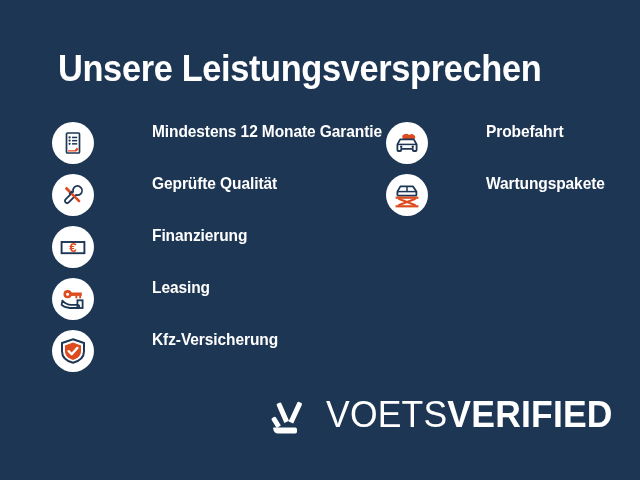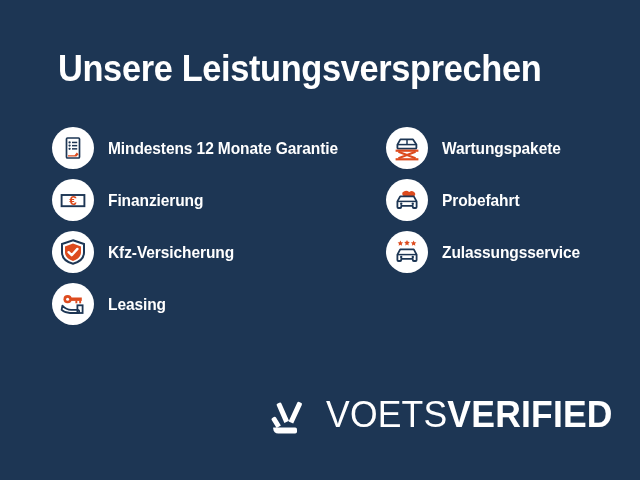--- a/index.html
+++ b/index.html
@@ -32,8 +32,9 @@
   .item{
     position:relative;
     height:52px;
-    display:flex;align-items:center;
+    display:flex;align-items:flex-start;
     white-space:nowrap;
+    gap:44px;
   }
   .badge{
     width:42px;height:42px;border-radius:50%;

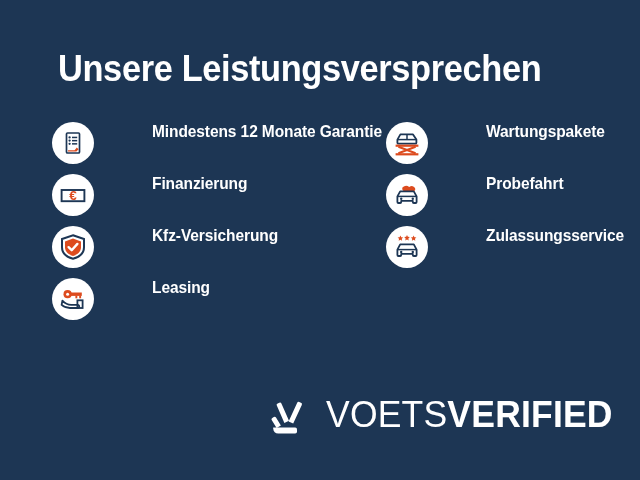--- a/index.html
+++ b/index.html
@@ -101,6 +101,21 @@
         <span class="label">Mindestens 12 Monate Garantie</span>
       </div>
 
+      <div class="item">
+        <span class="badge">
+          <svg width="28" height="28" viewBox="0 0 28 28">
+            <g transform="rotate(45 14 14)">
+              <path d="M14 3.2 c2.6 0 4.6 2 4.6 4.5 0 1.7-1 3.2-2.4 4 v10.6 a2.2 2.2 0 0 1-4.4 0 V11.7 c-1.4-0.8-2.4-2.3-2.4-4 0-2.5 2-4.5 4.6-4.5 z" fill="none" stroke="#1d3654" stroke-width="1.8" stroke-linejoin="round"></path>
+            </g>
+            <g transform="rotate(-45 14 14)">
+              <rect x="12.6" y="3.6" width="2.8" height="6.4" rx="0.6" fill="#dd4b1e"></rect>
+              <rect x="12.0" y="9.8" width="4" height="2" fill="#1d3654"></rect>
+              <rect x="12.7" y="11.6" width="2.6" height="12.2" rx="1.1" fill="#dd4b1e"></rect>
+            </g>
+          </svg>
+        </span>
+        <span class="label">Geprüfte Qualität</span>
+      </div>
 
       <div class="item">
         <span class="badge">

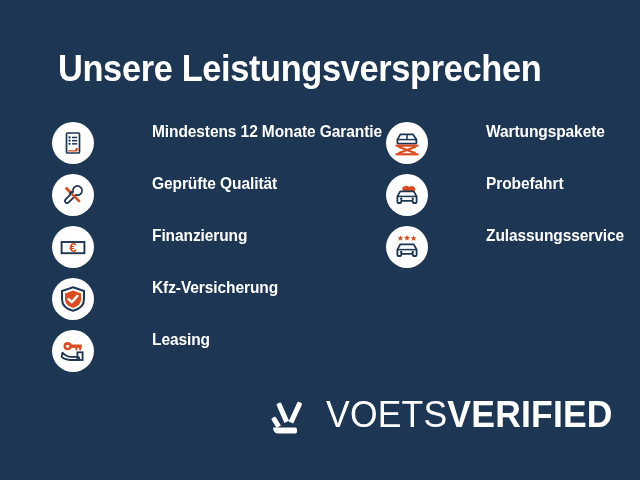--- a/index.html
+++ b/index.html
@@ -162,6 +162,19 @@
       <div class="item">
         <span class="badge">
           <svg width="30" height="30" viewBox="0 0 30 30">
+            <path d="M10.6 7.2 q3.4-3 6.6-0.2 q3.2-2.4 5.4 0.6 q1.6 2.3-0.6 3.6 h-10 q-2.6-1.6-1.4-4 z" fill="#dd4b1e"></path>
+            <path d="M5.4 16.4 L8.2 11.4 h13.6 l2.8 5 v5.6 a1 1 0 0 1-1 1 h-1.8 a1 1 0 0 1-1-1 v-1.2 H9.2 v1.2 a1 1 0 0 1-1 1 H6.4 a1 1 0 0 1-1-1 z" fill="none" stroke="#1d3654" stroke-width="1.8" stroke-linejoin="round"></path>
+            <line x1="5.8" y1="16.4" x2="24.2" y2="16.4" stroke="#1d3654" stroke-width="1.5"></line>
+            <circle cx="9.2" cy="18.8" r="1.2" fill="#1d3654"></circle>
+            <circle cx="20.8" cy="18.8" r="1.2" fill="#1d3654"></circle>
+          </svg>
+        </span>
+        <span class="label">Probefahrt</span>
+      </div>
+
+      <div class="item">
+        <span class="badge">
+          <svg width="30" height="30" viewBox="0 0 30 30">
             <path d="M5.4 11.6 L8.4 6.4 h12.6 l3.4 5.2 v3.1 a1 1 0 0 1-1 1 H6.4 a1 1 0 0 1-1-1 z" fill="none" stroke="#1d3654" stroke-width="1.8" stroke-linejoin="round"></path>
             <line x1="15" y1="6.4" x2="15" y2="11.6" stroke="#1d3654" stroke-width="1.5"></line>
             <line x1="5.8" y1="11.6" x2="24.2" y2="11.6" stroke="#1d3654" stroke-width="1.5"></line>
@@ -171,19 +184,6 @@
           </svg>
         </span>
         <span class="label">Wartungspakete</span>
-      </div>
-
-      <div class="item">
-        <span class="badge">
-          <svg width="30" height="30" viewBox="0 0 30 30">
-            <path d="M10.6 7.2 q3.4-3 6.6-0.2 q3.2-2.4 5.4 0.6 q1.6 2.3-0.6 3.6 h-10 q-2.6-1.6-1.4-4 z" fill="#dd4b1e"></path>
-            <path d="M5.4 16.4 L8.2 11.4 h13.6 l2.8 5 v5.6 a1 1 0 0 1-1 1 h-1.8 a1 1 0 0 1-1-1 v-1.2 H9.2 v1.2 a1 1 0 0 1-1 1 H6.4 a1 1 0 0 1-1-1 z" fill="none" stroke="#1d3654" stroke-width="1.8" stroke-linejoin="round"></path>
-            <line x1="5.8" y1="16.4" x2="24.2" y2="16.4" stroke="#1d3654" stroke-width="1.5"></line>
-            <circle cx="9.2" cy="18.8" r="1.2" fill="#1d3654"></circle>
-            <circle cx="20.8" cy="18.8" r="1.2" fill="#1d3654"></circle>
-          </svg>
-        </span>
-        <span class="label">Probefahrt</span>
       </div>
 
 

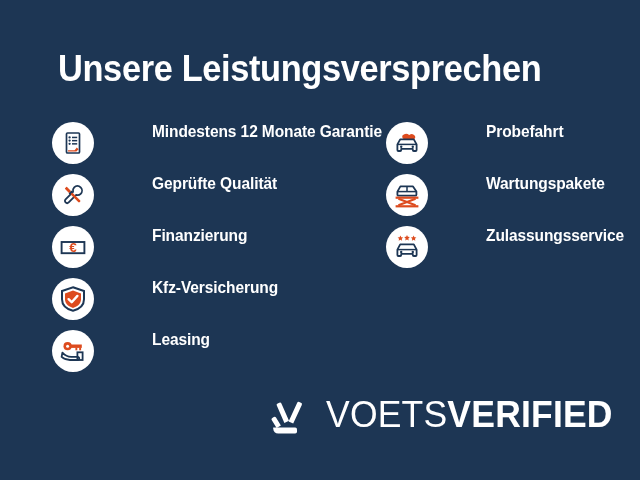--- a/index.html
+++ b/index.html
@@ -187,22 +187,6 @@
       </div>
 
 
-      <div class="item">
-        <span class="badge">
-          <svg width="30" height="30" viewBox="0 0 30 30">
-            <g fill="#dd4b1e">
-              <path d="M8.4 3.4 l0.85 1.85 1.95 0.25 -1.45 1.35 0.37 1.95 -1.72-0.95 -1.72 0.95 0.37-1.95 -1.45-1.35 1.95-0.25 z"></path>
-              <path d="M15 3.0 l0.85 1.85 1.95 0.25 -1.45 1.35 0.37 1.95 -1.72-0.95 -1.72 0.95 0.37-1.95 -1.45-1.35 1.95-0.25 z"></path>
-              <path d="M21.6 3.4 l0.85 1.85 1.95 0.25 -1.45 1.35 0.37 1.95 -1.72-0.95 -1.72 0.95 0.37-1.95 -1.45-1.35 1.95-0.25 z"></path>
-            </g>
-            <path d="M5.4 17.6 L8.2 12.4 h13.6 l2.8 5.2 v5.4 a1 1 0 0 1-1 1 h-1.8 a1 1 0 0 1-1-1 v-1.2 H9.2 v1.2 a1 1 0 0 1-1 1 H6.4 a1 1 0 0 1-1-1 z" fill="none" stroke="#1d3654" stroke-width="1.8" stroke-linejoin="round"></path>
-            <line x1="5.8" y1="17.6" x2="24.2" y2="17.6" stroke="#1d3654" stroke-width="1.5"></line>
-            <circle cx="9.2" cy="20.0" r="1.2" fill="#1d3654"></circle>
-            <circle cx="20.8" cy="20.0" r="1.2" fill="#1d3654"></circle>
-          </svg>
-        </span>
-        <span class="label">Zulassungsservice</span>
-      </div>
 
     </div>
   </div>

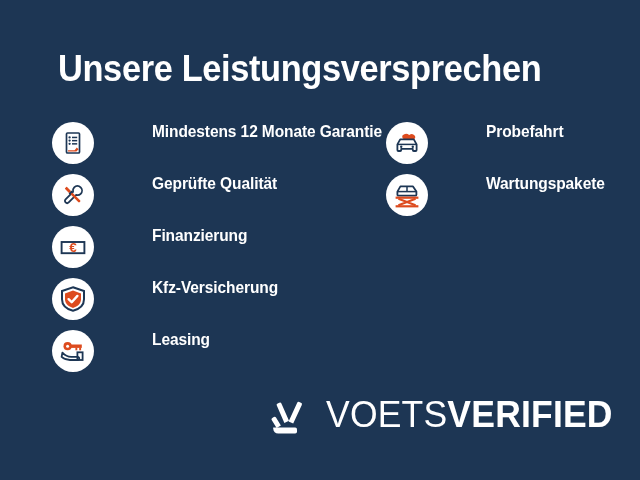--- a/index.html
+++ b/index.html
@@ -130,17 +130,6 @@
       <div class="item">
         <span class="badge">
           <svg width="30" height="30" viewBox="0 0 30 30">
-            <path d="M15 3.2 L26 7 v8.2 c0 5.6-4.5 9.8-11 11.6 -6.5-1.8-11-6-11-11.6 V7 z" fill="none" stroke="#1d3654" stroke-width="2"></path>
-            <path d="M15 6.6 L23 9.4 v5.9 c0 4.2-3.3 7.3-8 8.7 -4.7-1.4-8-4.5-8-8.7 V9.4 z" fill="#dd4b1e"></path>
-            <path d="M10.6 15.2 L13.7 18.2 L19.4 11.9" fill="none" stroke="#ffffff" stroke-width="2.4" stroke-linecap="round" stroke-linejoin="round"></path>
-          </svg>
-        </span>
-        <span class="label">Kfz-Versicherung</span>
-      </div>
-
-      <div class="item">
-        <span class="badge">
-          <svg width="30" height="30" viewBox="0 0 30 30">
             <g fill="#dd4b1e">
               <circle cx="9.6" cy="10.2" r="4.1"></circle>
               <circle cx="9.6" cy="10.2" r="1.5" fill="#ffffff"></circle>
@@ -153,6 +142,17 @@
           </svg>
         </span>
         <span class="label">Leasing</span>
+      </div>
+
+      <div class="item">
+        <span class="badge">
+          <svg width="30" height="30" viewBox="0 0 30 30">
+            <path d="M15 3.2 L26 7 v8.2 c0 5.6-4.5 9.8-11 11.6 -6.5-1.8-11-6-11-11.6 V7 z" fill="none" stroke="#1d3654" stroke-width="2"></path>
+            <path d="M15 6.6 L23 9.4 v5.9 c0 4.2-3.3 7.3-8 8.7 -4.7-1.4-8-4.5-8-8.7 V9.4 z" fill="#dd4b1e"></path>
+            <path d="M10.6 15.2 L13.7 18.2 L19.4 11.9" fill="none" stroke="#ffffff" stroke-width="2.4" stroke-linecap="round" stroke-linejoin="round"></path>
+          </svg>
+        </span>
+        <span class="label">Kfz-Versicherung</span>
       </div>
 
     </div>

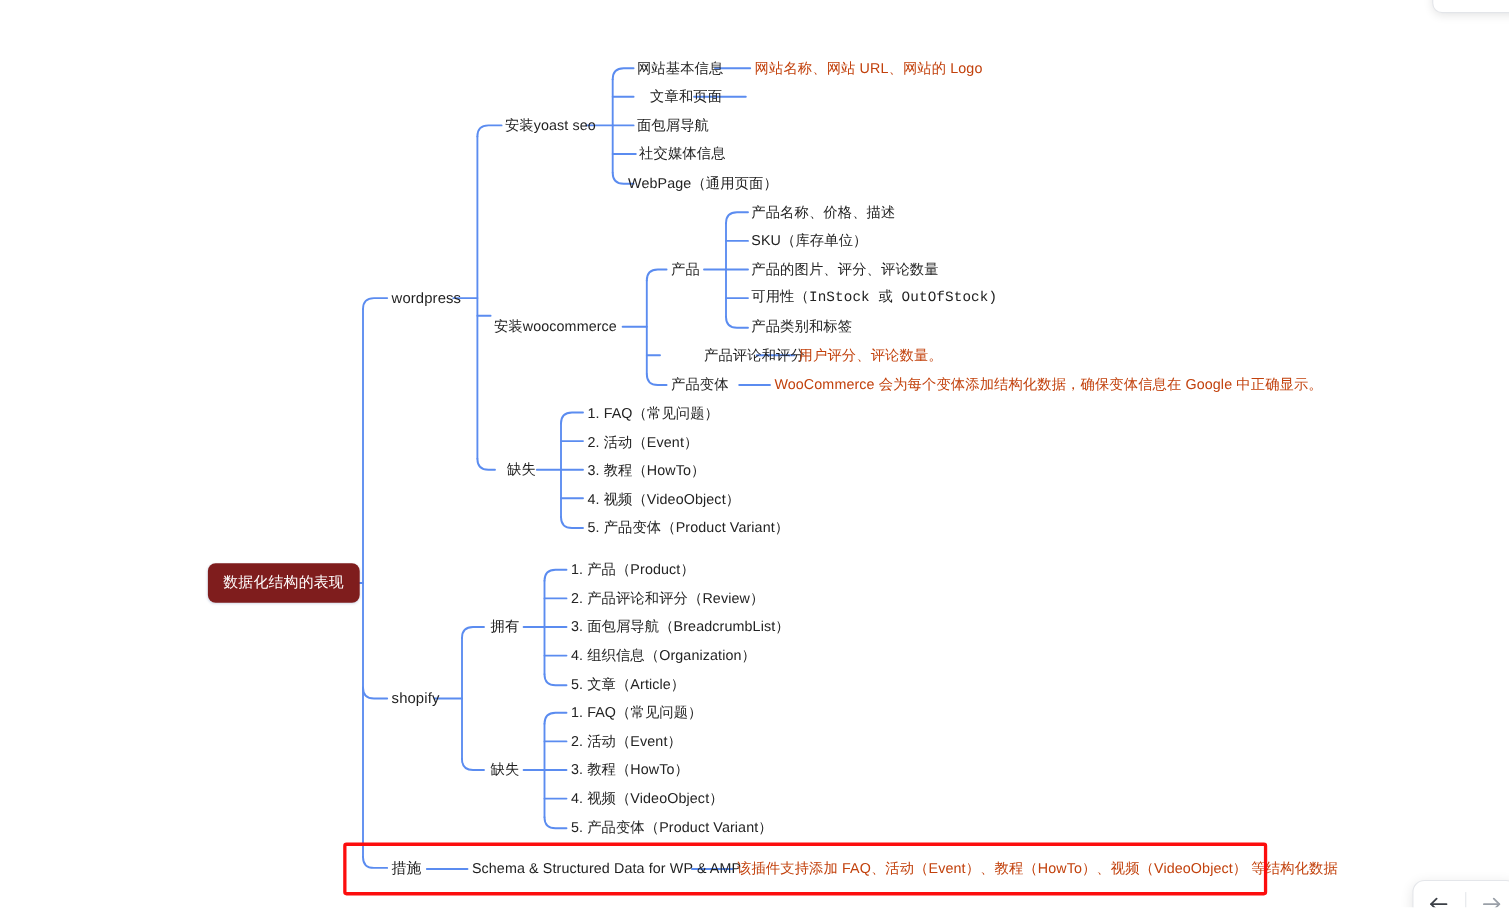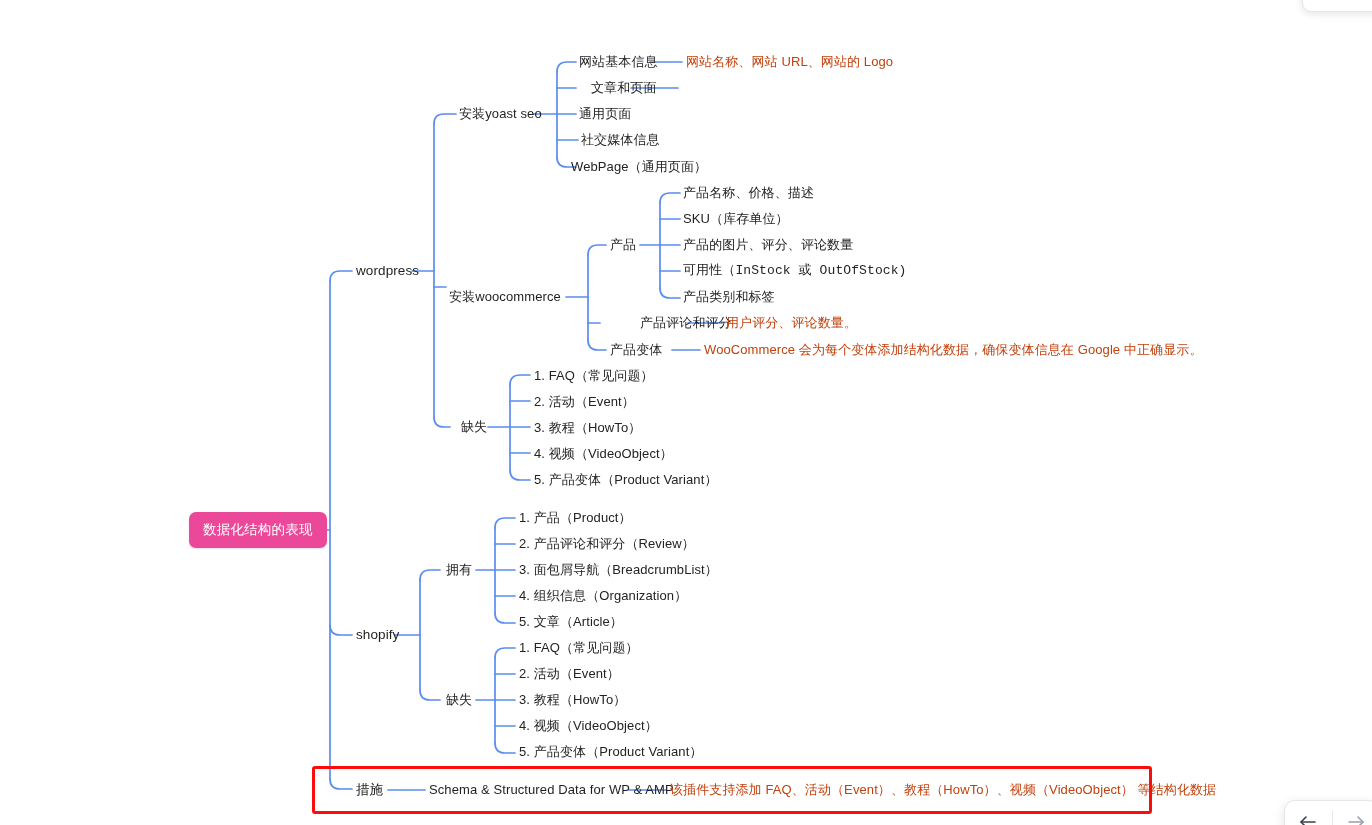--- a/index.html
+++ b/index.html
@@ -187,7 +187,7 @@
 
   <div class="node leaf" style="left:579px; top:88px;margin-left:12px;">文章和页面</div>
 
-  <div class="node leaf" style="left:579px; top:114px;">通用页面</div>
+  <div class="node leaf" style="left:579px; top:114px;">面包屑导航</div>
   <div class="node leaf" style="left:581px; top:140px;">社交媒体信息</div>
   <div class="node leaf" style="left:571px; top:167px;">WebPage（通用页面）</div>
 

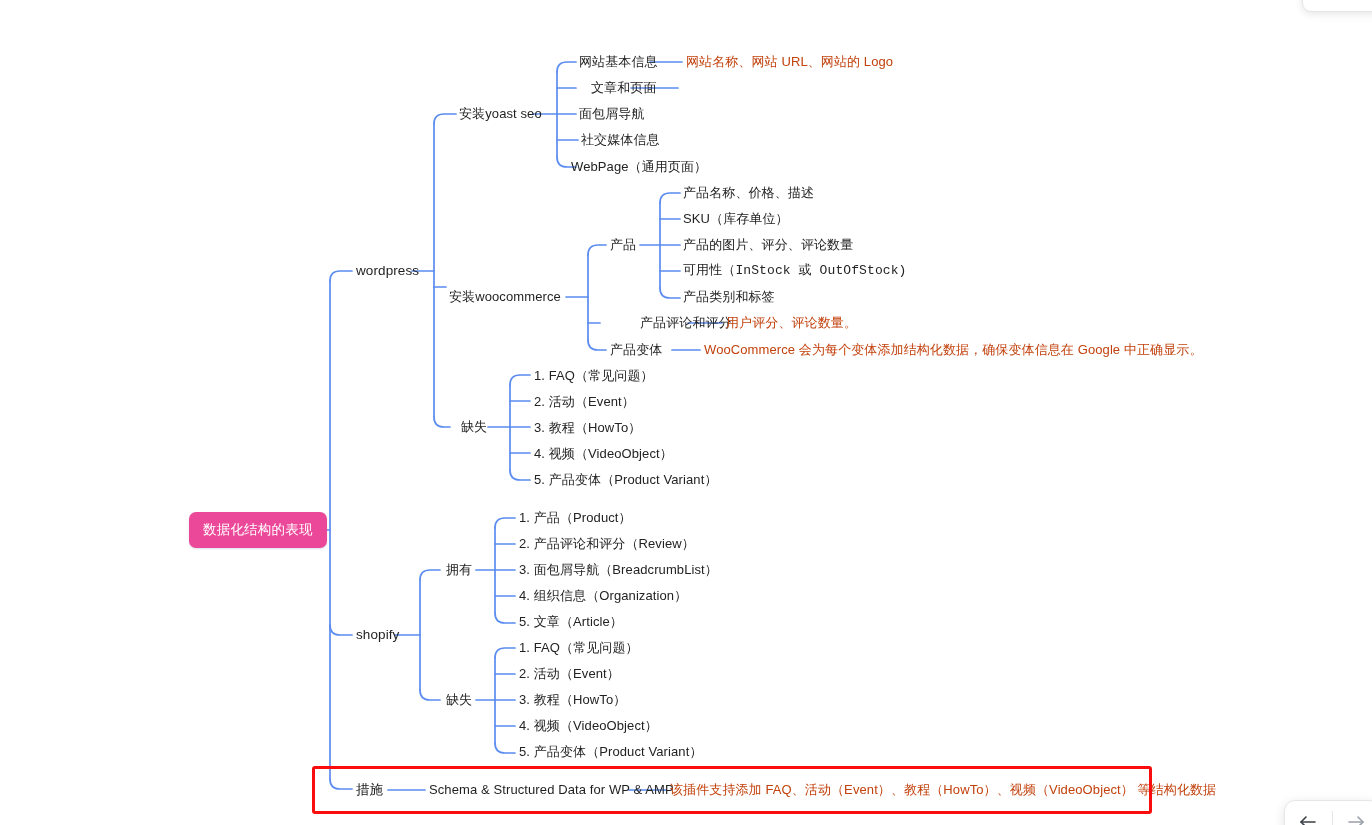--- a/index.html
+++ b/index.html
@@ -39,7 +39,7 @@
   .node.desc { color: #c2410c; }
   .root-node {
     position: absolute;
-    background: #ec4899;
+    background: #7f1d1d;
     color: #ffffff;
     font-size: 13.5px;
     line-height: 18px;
● ● ● ● ●
Where a line in the listing above contains "left", copy that line.

   <div class="node leaf" style="left:579px; top:88px;margin-left:12px;">文章和页面</div>
-  <div class="node leaf" style="left:579px; top:114px;">通用页面</div>
+  <div class="node leaf" style="left:579px; top:114px;">面包屑导航</div>
   <div class="node leaf" style="left:581px; top:140px;">社交媒体信息</div>
   <div class="node leaf" style="left:571px; top:167px;">WebPage（通用页面）</div>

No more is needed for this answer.